== WHAT YOU NEED TO DO ==
Begin with the opening line of the records and extract each line through the one holding "under_twenty_cells, 2008-12-17: 9870 -> none"; pictures are not part of the copy.

******

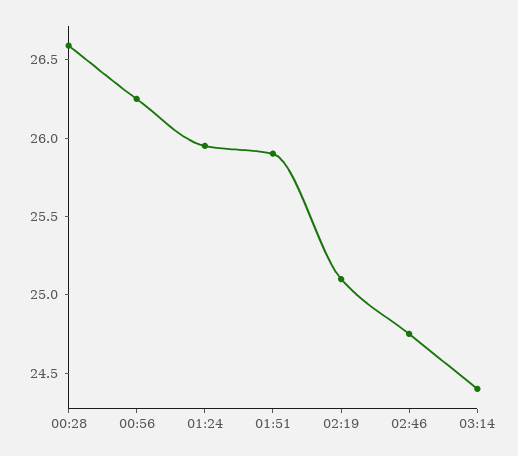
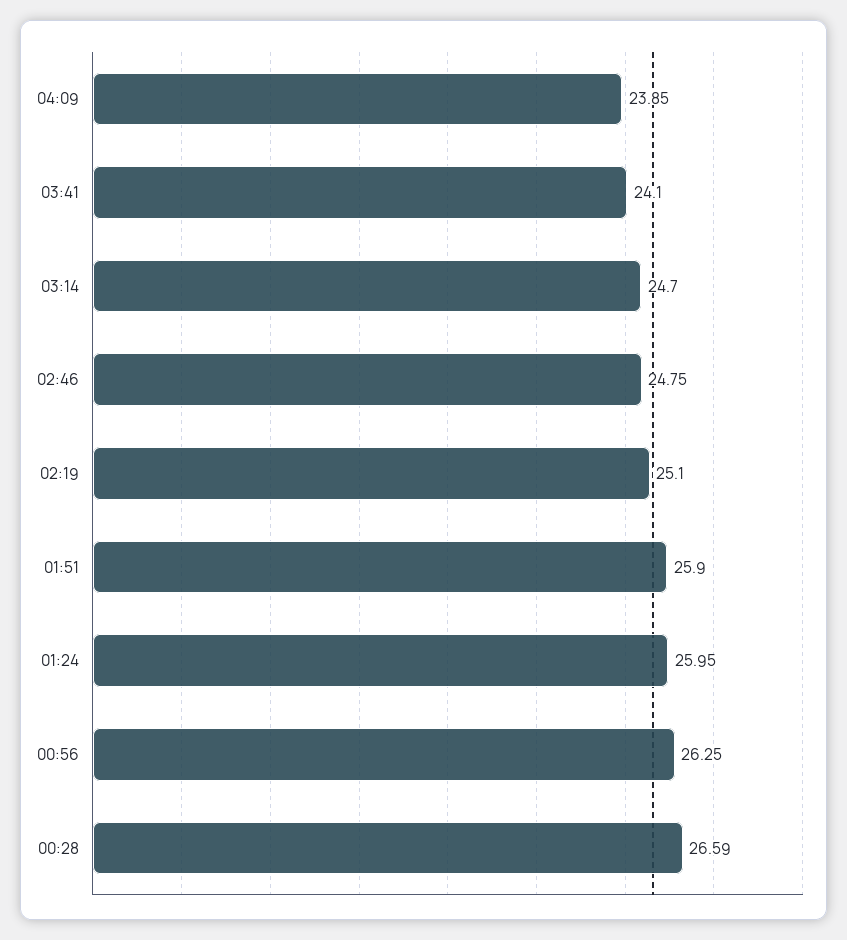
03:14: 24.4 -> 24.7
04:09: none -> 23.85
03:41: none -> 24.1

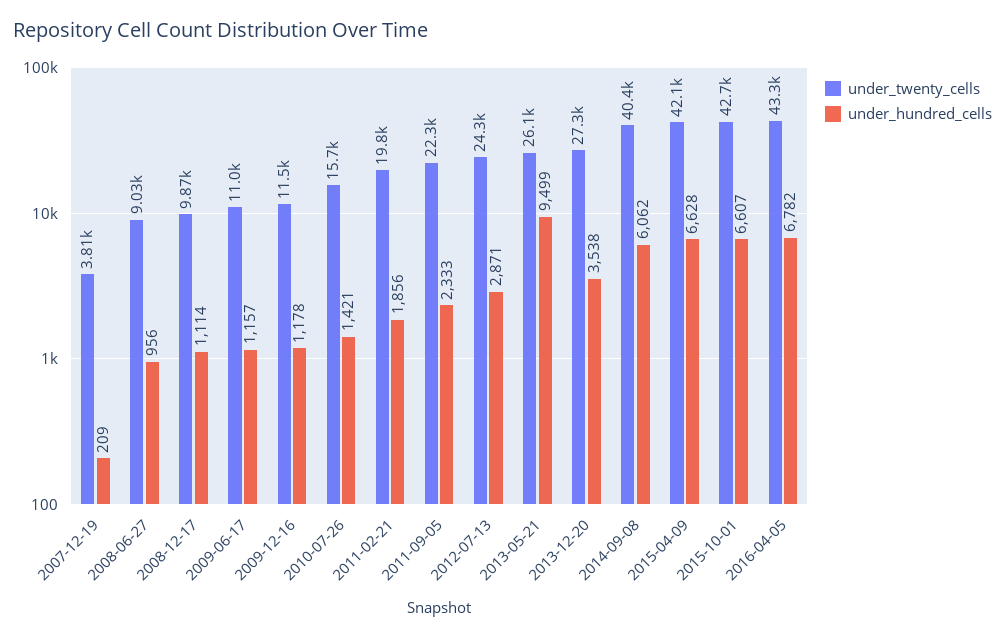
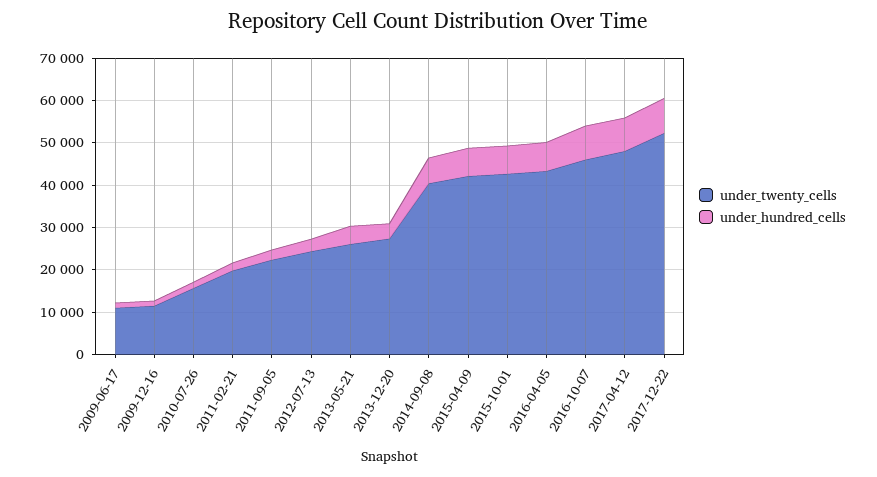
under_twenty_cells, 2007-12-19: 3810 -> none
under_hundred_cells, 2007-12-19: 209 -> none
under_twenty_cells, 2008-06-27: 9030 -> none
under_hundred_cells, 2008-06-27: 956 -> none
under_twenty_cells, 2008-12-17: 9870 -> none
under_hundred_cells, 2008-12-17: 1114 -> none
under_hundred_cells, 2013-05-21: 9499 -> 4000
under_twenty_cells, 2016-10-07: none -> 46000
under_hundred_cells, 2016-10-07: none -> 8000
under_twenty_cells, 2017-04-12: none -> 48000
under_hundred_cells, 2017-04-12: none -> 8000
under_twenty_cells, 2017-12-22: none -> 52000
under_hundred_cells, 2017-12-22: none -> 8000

******

== ANSWER BELOW ==
03:14: 24.4 -> 24.7
04:09: none -> 23.85
03:41: none -> 24.1

under_twenty_cells, 2007-12-19: 3810 -> none
under_hundred_cells, 2007-12-19: 209 -> none
under_twenty_cells, 2008-06-27: 9030 -> none
under_hundred_cells, 2008-06-27: 956 -> none
under_twenty_cells, 2008-12-17: 9870 -> none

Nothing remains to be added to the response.